On his way out of the door to the stairs he stopped and dropped the bag on the floor, and he thought, Christ, it’s the same thing every time, and hurried back through the hall to the kitchen to make sure all the hotplates on the stove were off and the oven was off, which they all were, but then he lost his composure and concentration too, and he stood leaning against the door frame, breathing in as deeply as he could, and holding his breath he counted to fifteen, sixteen, seventeen and holding it longer up to eighteen, nineteen, before slowly letting it out, and it made him feel so wonderfully hazy, like after the first beer in a café. He did it once again, and he felt calmer, and as he went down the steps to the garages he had to smile for a moment.
He opened the car door and put his reefer jacket on the passenger seat, and he stowed the bag in the boot, and of course he could have made it simple and tossed it on to the back seat, but why have the smell inside the car just because it was the last time.
And if you came flying through the night, quite still, like in a dream, like Peter Pan, and not as in a helicopter, rising with the wind along the hillside from the valley below at a good height above the woods and soar over the ridge to the east by the slalom slope, it would be easy for you to spot Jim driving down through the bends to Lillestrøm, and there wasn’t much traffic at this hour, so you couldn’t miss his car pushing a shining, yellow and white segment of light in front of it, and then again you wouldn’t really be able to see the car from where you were gliding, like an angel, just this illuminated segment moving without haste, with no visible source for the light. Right at the bottom, where the river ran into the lake, before the station with the car parks, Jim unexpectedly turned off from the Lifeline and instead drove through Lillestrøm to Fetsund over the wide plain with the river Leira flowing across it and on over the high bridge with the river Glomma far below and the old collection station for timber at the bank down to the right, and to the left the beautiful old cast-iron railway bridge, which also crossed the Glomma, and none of this you could see now, but Jim knew it was all there.

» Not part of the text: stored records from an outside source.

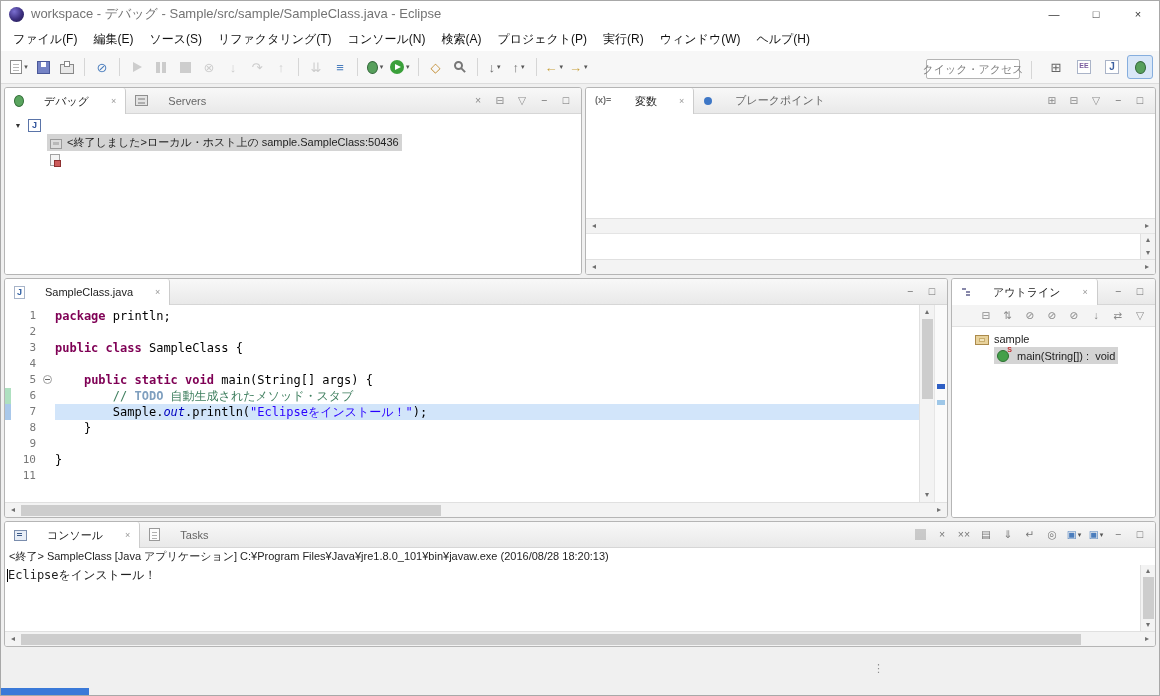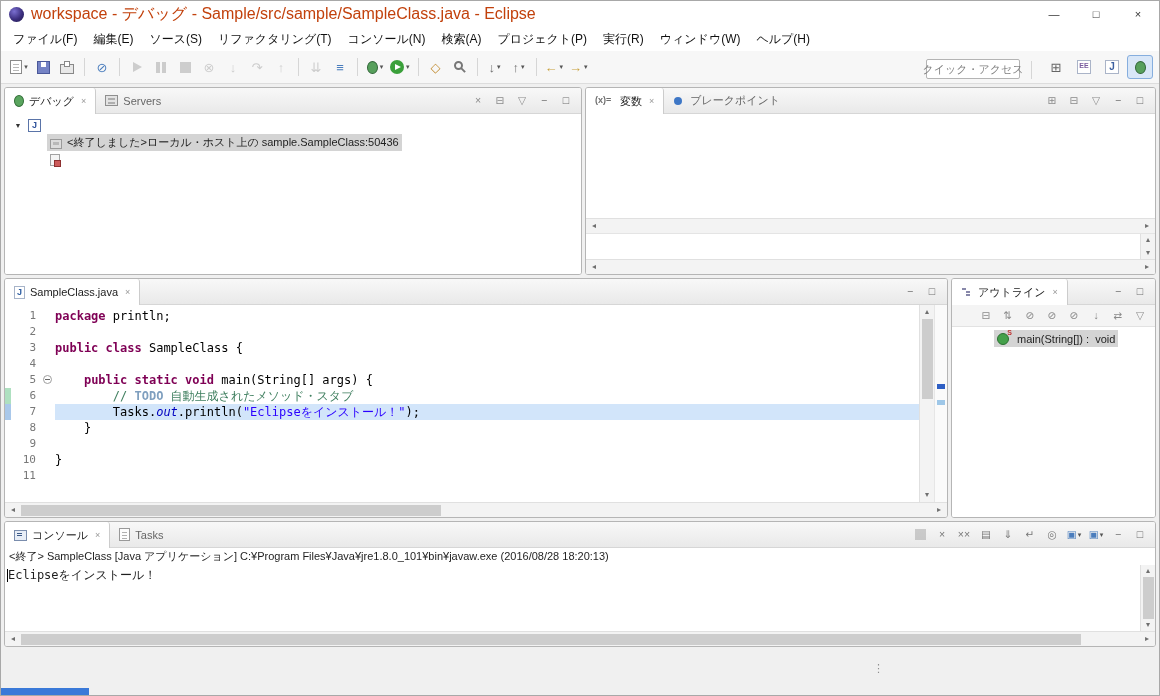"workspace - デバッグ -" .title-text { color: #c2410c -> #737373; font-size: 16px -> 13px }
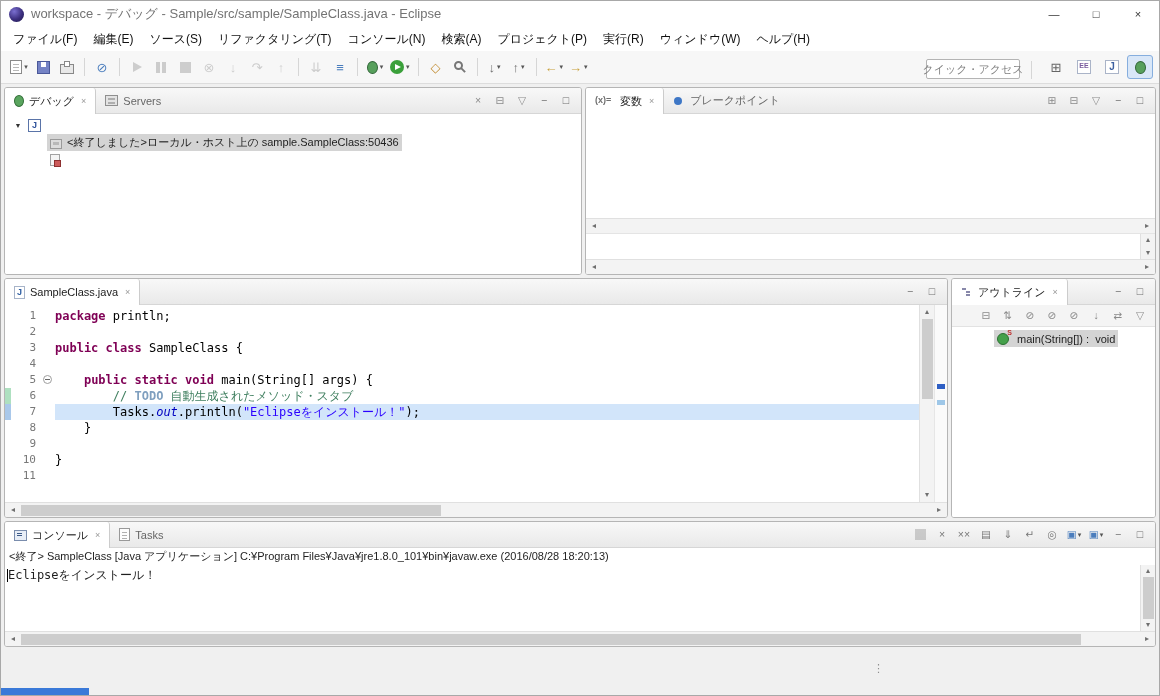"デバッグ" .tab { gap: 5px -> 20px }
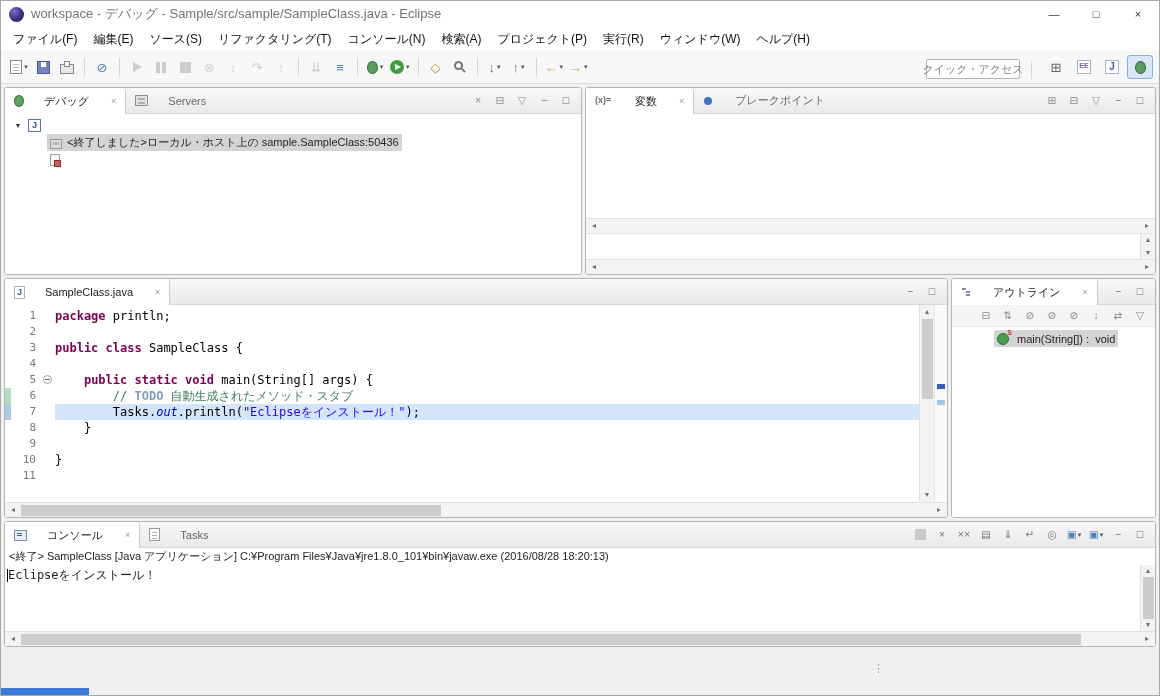"sample" div.tree-row { html: none -> <div> <span></span> <span> <span></span> <span>sample</span> </span> </div> }
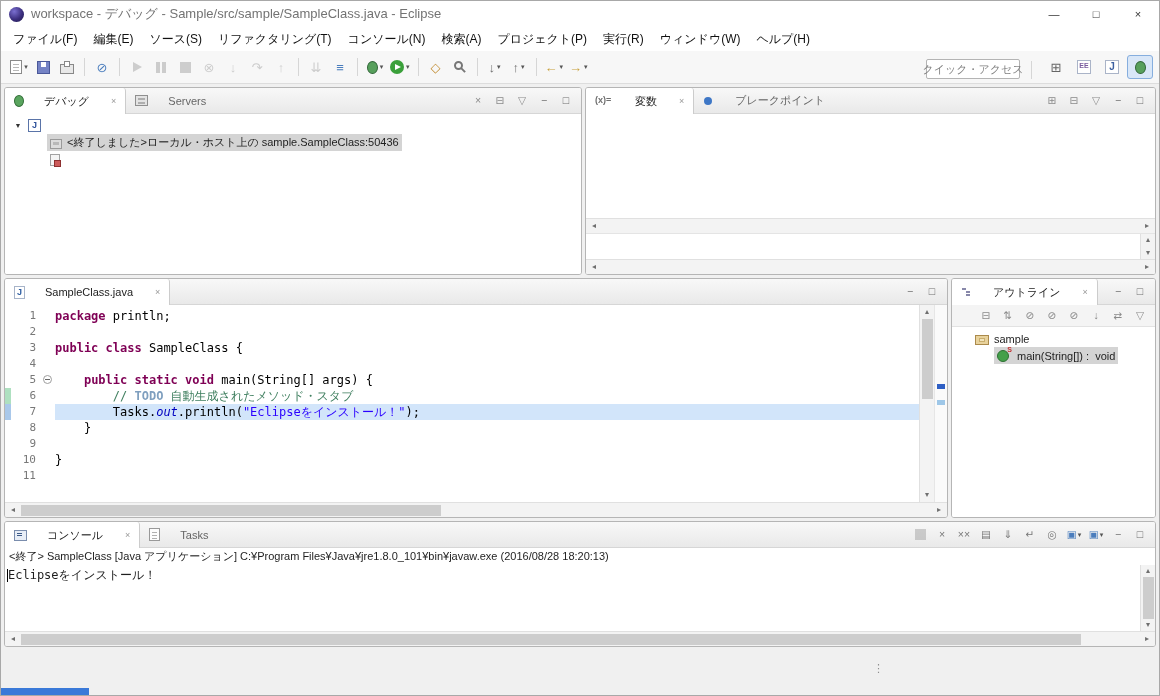"Tasks." span.tk-pl { text: Tasks -> Sample }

He turned south and drove all the way along Lake Øyeren, and it wasn’t especially late yet, or especially early, there was enough time to take a longer route than he normally did to get to Oslo and the fjord, and so he could sit in the dark of the car that was humming quietly through the night. But after more than an hour on the E18 it was suddenly later than he had planned. That made him restless. He switched on the radio. There was classical music on, a Beethoven string quartet, or so he thought, and it might have been nice listening, but right now it was what his mother would’ve called enervating. So he switched it off again. I am going to be late, he thought, it will soon be half-past five, and then he thought, Christ, late for what. You will get there soon enough, where you are going. And it was still dark, and after half an hour on the smaller roads he preferred, he finally came from Hauketo by the railway line and then a bit further on by the overhang towards Herregårdsveien. Just before Ljan station he turned off to the left over the railway bridge, the lights were red, but there was no one else around, so he turned anyway. When he was on the other side and further down the road, past the shop there they called Karusellen, no one plunged out of the dark into the headlights of his car, on the contrary, both sides of the road were quiet, nothing stirred, apart from two headlights on the way up towards him, and Jim was calm now and his breathing measured and fine, and he passed the other car very easily and drove down to Mosseveien and turned right at the bottom, towards Oslo and the white bridge, and he thought, I will get there soon enough, where I am going.
IV
SIRI ⋅ 2003
I REALLY HAVE to tell you this.
I was going to Afghanistan for Save the Children. I had travelled on their behalf for some years and had worked among families in the remotest places and parents with one foot in the Middle Ages, with schools and sick children, and now everything was packed and ready. I had been to Afghanistan twice before and knew exactly what I needed to take and what was not such a good idea and therefore left at home, certain books, certain clothes, jewellery with certain symbols, a number of women’s things I won’t list here, but for professional and personal reasons I went to Singapore first, where I knew a man, that is, he was in that city at that particular time. He was Norwegian, he was a journalist, we had been together for a while some years ago. It had been nice, we both got a lot out of it, and after we had put the romantic part behind us and gone our separate ways, there was no bitterness between us. It was simply that I didn’t have the talent to share my life with anyone, and his talent for sharing his life with me wasn’t up to much, either. But when we met we shared a bed. And we met in various places in the world, after all he travelled, and so did I. The first time we met was in Sarajevo in the mid-Nineties, but not in Pristina a short time afterwards. And once we met in Libya, in Benghazi of all places, I don’t recall what he was doing there, what he was writing about, and we also met while he was married. She was from Geneva, he told me, and was a journalist too, but that never bothered me, neither the thought of the woman he was cheating on, nor the fact that he belonged to someone else. He was kind and clever and he was good at many things, I have to say, and I didn’t know anyone who could kiss like he did. I was a bit finicky about this. Ha ha.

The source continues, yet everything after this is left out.